Titration Trial # PVOH Solution (g) Acetic Acid (mL) Bromothymol Blue Indicator (drops) Initial Burette Volume(mL) Final Burette Volume(mL) Sodium Bicarbonate Used (mL)
1 1.0043 0.26 2 0.5 42.5 42
2 1.0052 0.52 2 0.0 43.2 43.2
3 1.0027 0.78 2 0.1 42.8 42.7


  • Only the repeating unit of PVOH (22K) was focused upon when calculating % weight of HoAc additions to each solution (titration preparation)
  • Molecular weight of repeating polyvinyl alcohol unit [C2H3OH] = 44.06g/mol
  1g PVOH(1 mol PVOH unit/44.06g PVOH) x (1 mol OH/1 mol PVOH)= 0.022696 mol PVOH
  • In addition, the 1:1 HoAc ratio solution overheated by boiling; therefore, this solution was not used for the titration analysis.

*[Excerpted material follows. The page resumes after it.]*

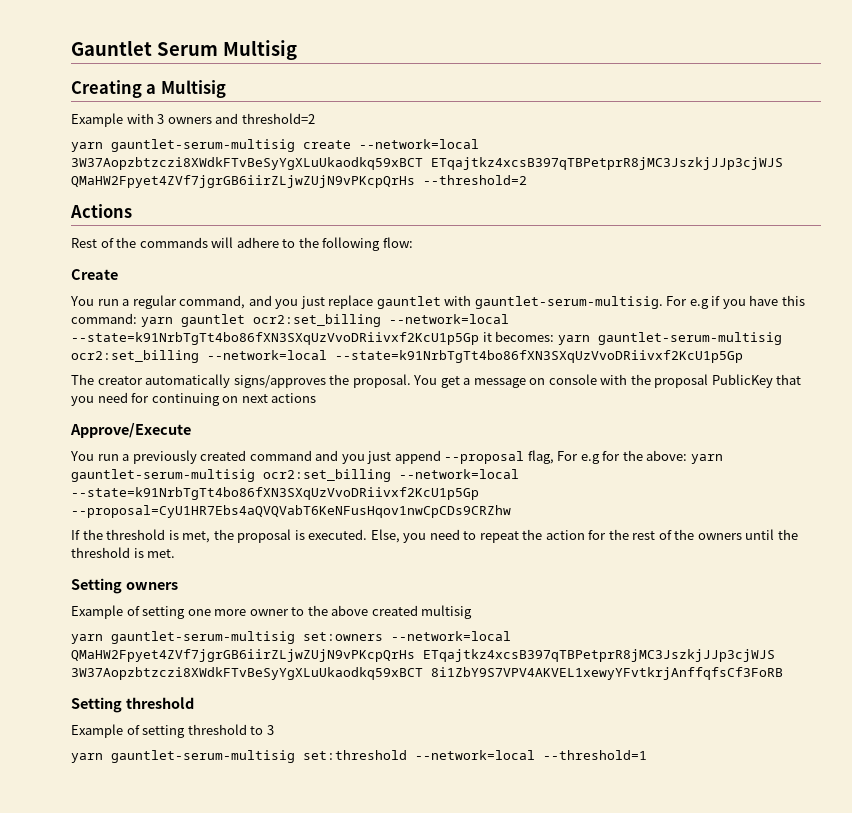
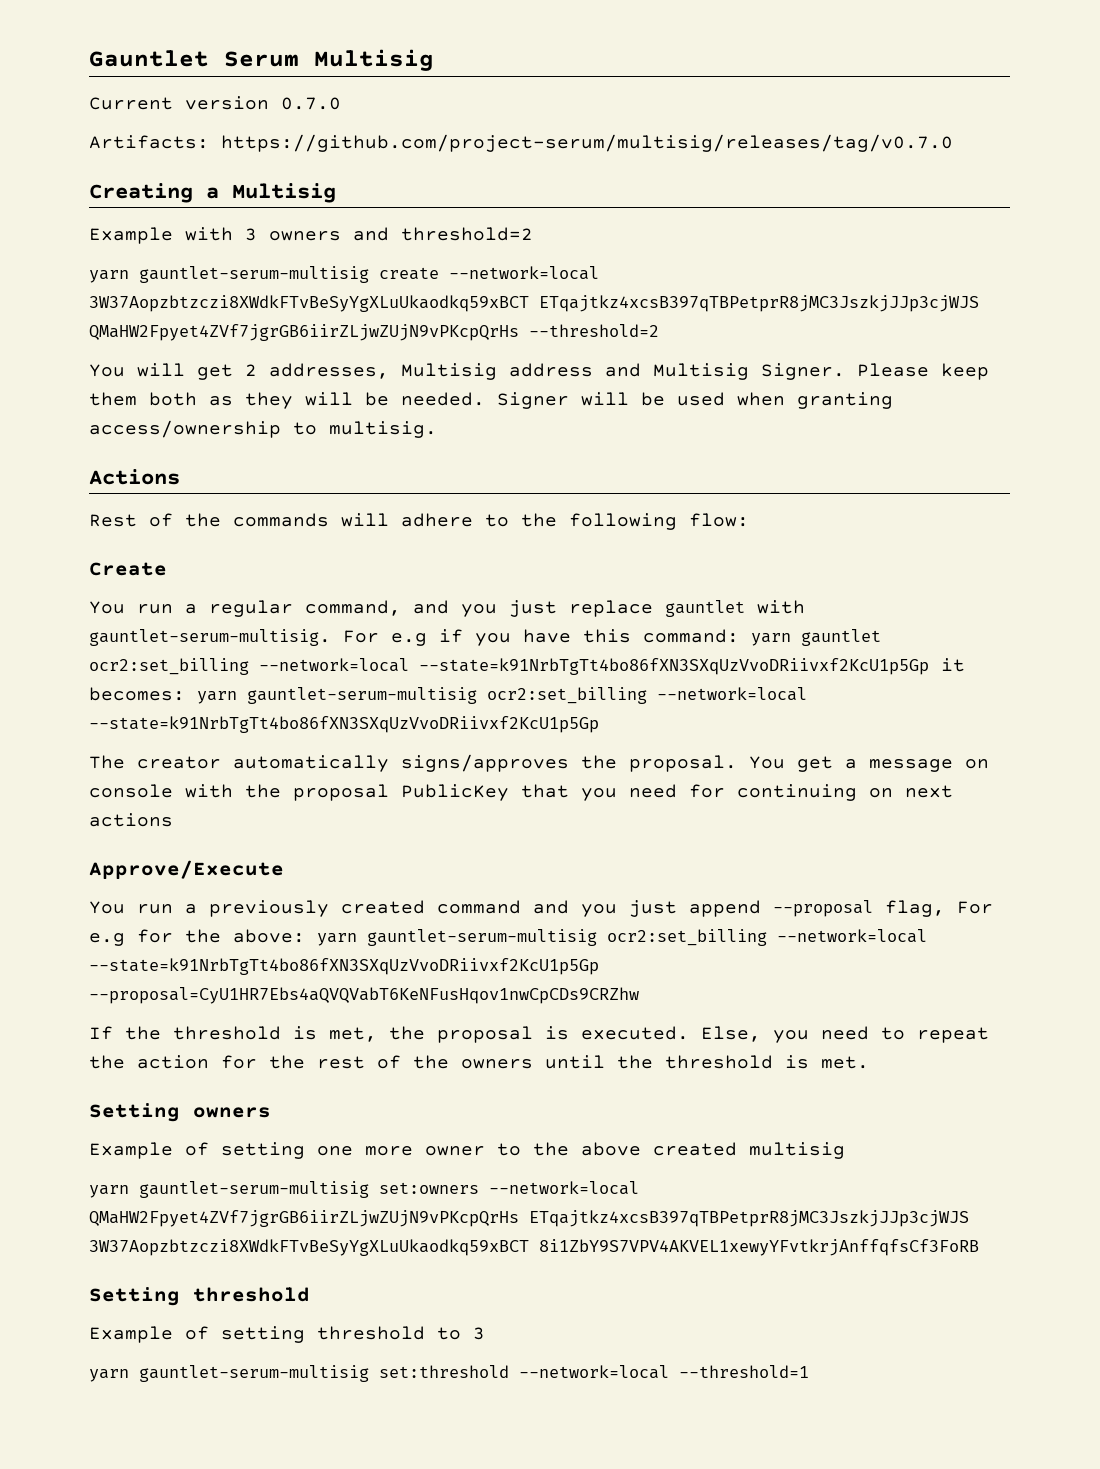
(297, 50) none -> [89,96,341,110] [89,134,953,152] // Current version 0.7.0 // Artifacts: https://github.com/project-serum/multisig/releases/tag/v0.7.0
(527, 180) none -> [89,363,989,380] [89,392,893,409] [89,420,437,438] // You will get 2 addresses, Multisig address and Multisig Signer. Please keep them both as they will be needed. Signer will be used when granting access/ownership to multisig.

  • Also the actual amount of NaHCO3 used was 16.8046g; it is not necessary to prepare solution in a volumetric flask because the solution will be standardize to find the actual concentration.
  • For titration, each PVOH solution after the indicator was added blue; however, when titration with the 0.2M NaHCO3 solution, at equilibrium each solution turned red.
  • After several hours and days, it was decided that the KHP solution necessary for standardization would not form a homogeneous mixture -- KHP precipate falling out of solution -- therefore, only solid samples would be used. The KHP was not placed into solution for standardization.